Aim of the exercise
Only the lines containing "stroke" belong in the answer; find them in the material below.

Records shown
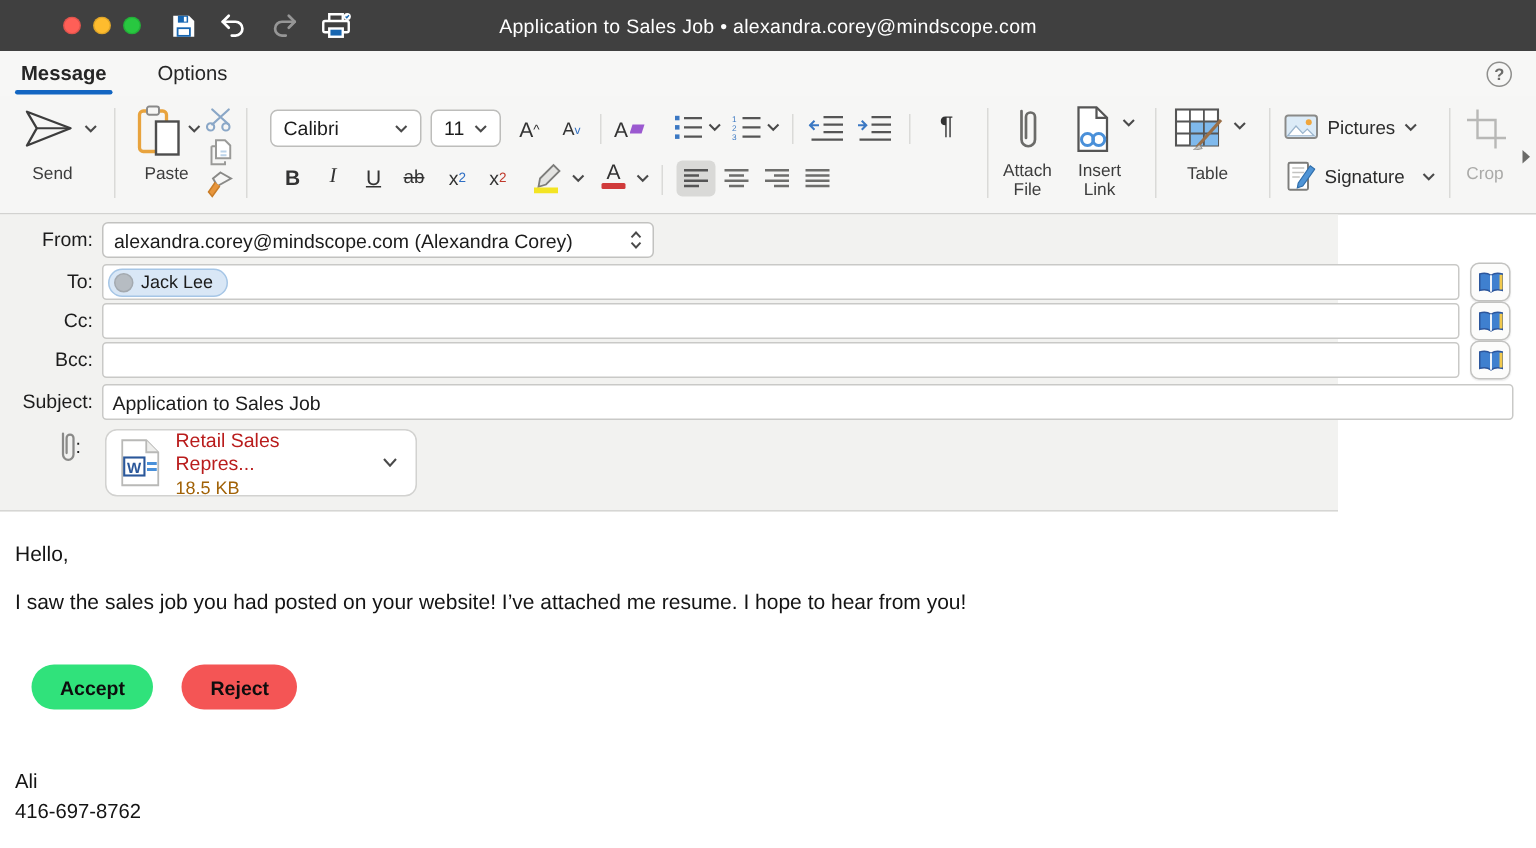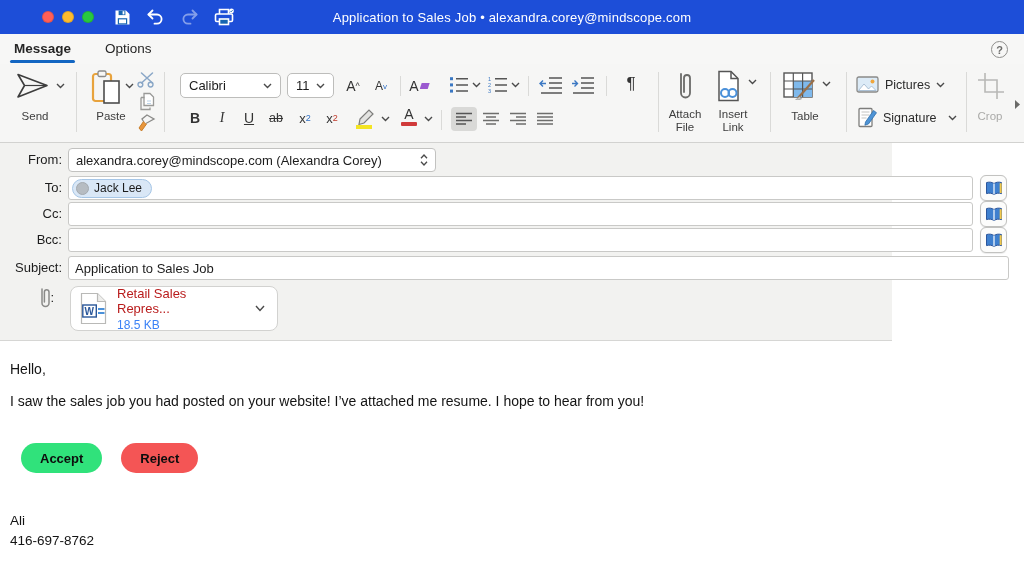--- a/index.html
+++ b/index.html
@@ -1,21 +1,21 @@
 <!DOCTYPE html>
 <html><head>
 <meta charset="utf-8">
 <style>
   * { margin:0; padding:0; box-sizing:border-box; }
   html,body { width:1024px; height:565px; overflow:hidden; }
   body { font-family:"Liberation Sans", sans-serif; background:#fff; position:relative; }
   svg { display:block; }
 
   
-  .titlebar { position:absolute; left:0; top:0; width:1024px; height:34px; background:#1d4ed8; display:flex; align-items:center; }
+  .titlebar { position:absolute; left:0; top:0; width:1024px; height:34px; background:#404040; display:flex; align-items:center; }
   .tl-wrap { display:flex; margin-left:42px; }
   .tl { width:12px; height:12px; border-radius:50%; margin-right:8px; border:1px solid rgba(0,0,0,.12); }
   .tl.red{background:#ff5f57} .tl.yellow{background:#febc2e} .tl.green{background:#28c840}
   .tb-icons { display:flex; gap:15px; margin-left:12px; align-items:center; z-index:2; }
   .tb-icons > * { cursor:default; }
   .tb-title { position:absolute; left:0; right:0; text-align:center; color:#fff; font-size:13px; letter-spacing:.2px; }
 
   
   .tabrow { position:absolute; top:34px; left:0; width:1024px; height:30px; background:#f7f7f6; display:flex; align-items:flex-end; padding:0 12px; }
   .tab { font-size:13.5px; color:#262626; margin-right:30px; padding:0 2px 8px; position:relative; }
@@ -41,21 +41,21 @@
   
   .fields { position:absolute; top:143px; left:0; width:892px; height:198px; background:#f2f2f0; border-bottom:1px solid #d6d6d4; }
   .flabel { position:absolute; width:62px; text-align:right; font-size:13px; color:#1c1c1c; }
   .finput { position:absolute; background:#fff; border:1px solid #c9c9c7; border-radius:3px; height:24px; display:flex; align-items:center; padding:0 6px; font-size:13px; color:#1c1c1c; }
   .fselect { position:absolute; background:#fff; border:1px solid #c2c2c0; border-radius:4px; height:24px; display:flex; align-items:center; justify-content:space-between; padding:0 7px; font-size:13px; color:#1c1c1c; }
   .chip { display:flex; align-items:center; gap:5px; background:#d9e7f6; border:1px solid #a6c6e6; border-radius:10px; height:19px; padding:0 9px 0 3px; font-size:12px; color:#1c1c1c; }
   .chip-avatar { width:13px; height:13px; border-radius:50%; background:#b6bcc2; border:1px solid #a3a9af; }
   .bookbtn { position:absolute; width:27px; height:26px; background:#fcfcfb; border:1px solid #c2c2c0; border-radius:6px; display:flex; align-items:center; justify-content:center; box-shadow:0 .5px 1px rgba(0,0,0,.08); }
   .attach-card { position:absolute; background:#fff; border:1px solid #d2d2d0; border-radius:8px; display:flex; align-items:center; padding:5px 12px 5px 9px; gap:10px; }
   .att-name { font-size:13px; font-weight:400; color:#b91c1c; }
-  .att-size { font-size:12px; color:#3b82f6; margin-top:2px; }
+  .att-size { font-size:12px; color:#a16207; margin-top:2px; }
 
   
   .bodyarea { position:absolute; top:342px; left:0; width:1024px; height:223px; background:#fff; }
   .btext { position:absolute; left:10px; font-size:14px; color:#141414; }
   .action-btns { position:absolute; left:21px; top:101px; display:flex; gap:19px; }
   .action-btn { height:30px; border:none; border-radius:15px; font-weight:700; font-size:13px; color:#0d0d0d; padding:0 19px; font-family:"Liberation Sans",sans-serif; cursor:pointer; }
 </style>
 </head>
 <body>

---

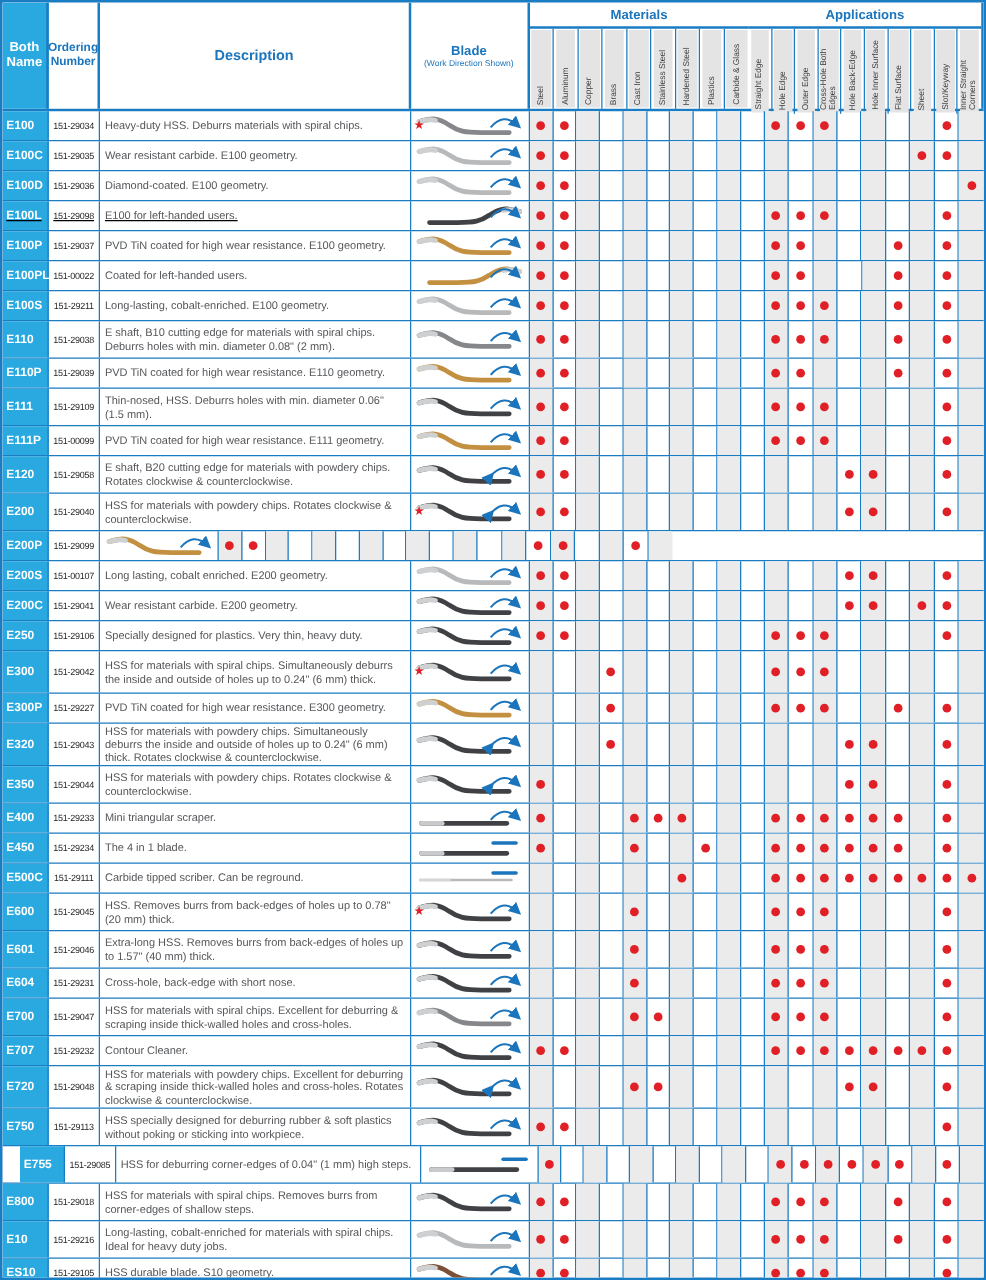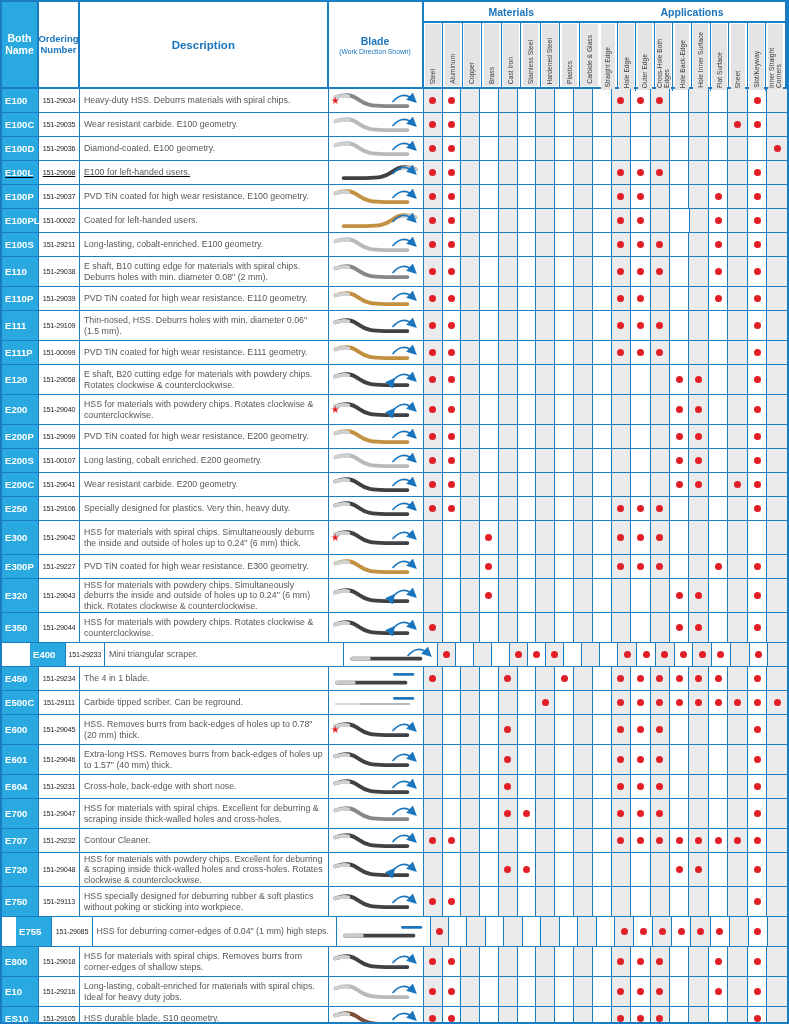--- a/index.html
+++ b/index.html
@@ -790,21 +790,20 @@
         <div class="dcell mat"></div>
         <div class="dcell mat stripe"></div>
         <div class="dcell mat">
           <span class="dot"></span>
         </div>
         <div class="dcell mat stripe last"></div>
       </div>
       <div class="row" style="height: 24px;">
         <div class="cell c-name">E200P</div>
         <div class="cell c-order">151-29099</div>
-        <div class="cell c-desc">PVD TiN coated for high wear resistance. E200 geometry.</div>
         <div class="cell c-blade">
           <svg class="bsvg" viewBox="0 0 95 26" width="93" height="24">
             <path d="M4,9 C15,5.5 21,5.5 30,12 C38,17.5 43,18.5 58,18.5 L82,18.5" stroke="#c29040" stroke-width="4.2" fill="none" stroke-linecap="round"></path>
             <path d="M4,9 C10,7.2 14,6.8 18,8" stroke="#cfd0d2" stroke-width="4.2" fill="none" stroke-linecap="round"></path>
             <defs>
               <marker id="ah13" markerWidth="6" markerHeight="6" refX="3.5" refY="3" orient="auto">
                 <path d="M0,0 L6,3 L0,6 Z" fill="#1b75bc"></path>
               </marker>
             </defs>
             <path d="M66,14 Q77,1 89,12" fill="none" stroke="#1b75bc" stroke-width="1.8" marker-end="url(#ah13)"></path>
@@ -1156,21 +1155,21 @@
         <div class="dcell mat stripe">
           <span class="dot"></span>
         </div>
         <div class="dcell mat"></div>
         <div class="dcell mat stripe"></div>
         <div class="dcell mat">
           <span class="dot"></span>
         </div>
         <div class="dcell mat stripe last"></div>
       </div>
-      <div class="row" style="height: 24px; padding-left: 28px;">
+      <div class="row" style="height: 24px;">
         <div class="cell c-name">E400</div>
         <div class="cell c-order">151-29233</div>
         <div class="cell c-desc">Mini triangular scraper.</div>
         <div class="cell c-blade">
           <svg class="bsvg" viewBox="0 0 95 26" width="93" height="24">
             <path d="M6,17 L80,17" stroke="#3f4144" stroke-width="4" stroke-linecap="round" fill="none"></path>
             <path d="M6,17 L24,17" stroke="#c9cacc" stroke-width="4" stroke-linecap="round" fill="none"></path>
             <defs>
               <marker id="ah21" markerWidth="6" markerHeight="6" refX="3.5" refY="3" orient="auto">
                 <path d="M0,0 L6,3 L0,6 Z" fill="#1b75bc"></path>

Answer area
             <path d="M4,9 C15,5.5 21,5.5 30,12 C38,17.5 43,18.5 58,18.5 L82,18.5" stroke="#c29040" stroke-width="4.2" fill="none" stroke-linecap="round"></path>
             <path d="M4,9 C10,7.2 14,6.8 18,8" stroke="#cfd0d2" stroke-width="4.2" fill="none" stroke-linecap="round"></path>
             <path d="M66,14 Q77,1 89,12" fill="none" stroke="#1b75bc" stroke-width="1.8" marker-end="url(#ah13)"></path>
             <path d="M6,17 L80,17" stroke="#3f4144" stroke-width="4" stroke-linecap="round" fill="none"></path>
             <path d="M6,17 L24,17" stroke="#c9cacc" stroke-width="4" stroke-linecap="round" fill="none"></path>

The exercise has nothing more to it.